**THE PROBLEM:** Copy out each line of the material in which the word "menu" appears.

**STORED DATA:**
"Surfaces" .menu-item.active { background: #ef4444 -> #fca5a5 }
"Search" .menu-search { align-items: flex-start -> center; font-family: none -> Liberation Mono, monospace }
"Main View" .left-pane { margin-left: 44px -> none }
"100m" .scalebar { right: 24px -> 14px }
...
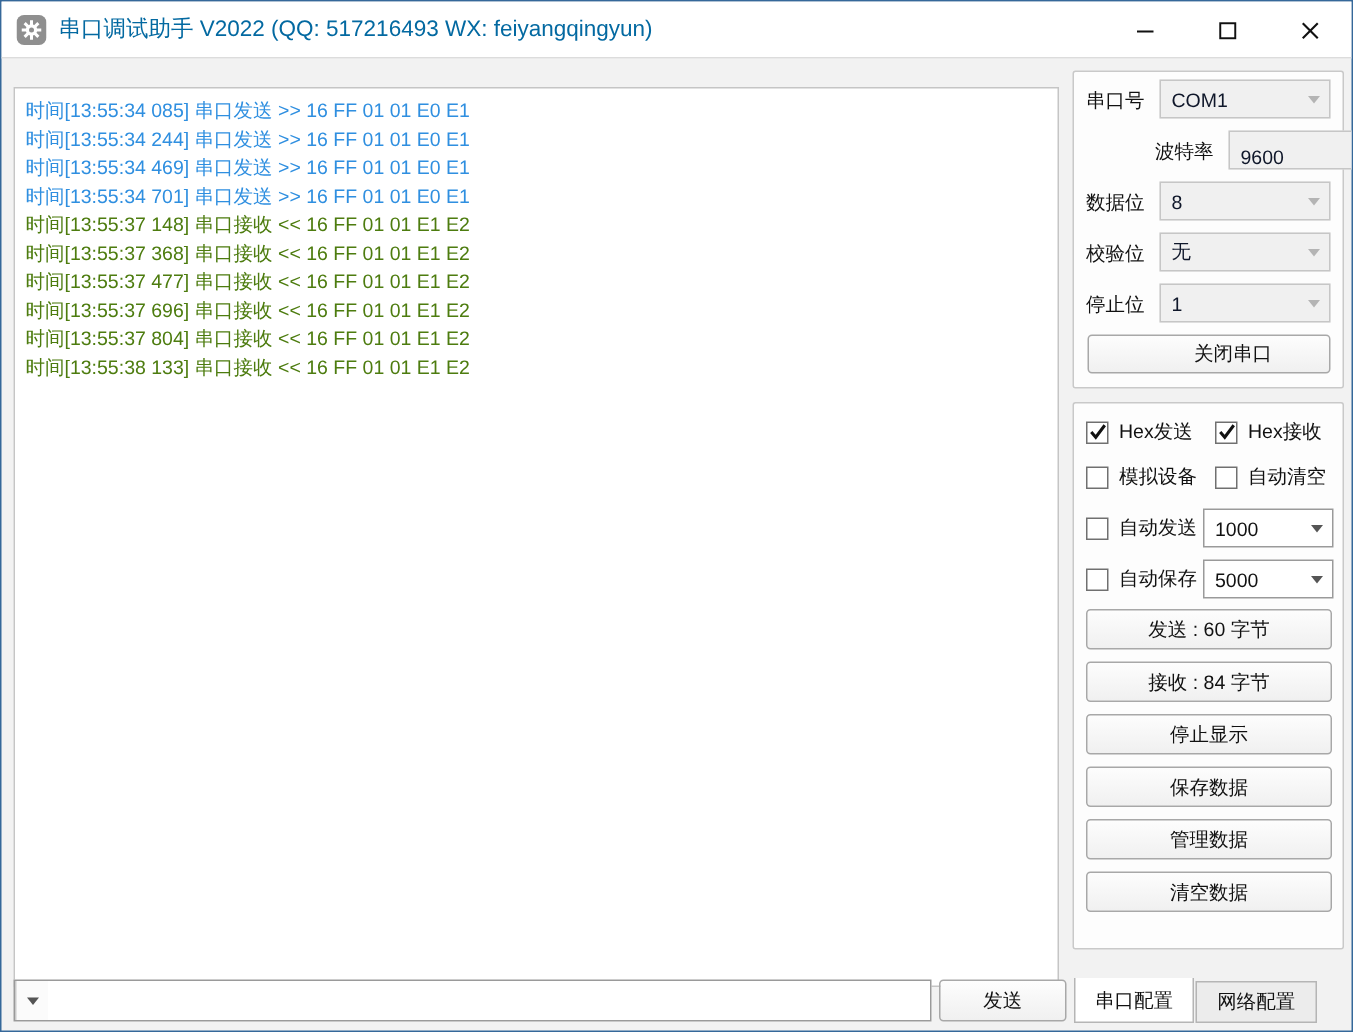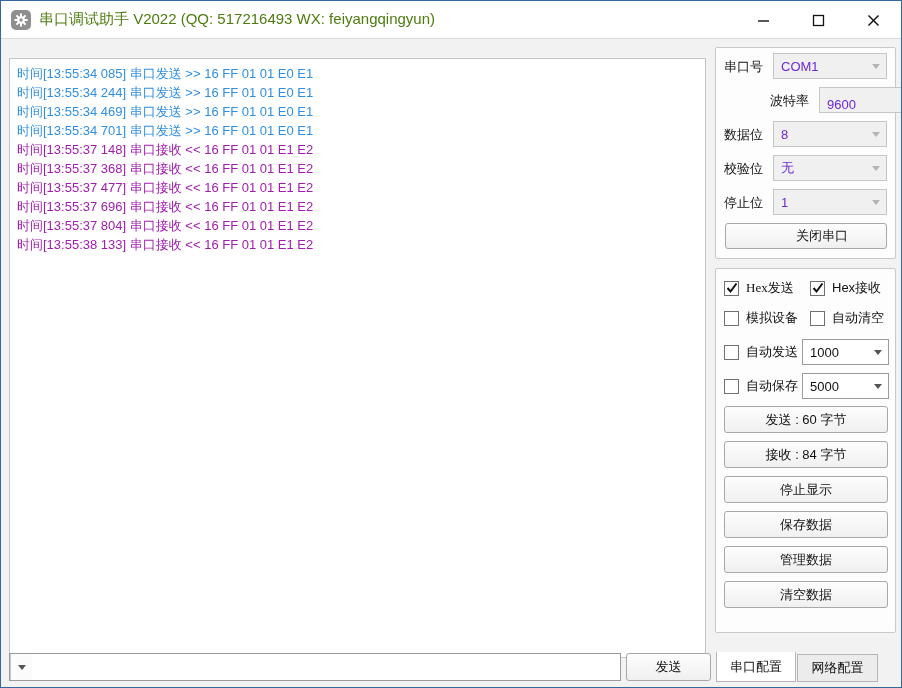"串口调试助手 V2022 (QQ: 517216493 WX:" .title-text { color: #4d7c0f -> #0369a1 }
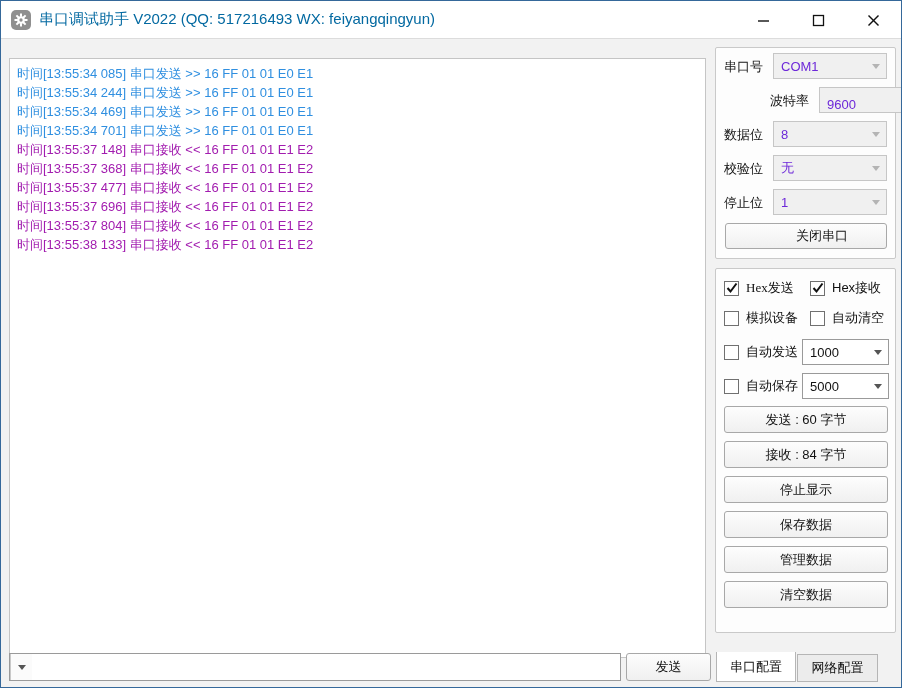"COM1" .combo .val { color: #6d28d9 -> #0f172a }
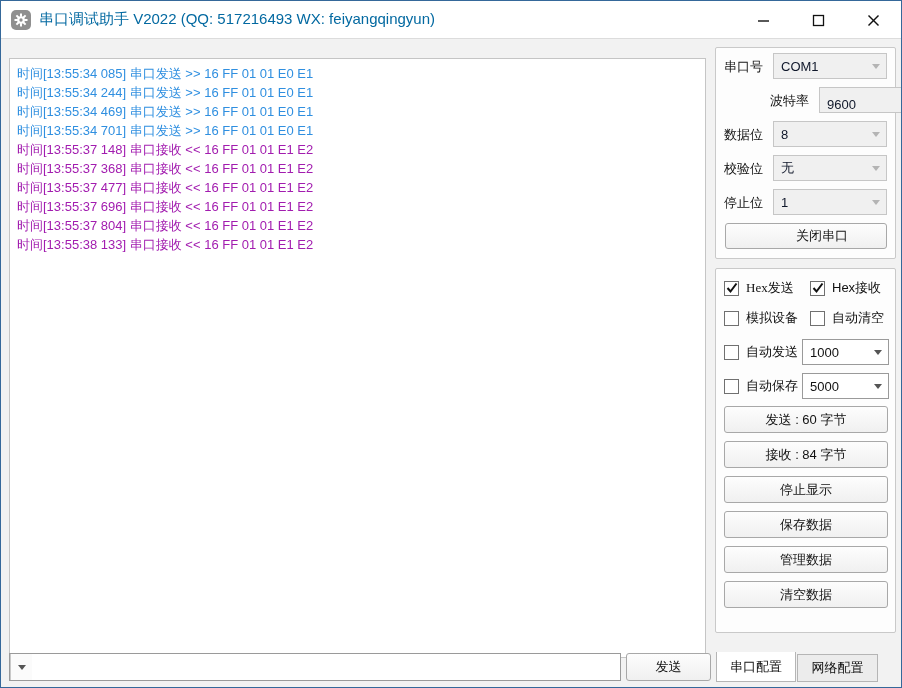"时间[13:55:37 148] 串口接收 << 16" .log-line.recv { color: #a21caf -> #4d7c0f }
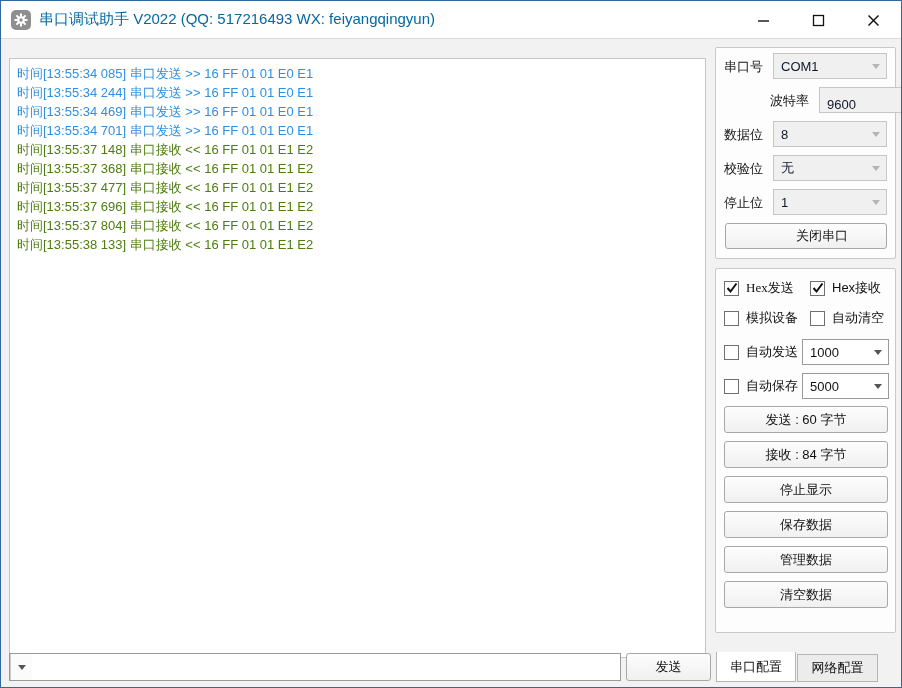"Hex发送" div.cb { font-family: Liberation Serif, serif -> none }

**FINISHED EXERCISE:**
"Surfaces" .menu-item.active { background: #ef4444 -> #fca5a5 }
"Search" .menu-search { align-items: flex-start -> center; font-family: none -> Liberation Mono, monospace }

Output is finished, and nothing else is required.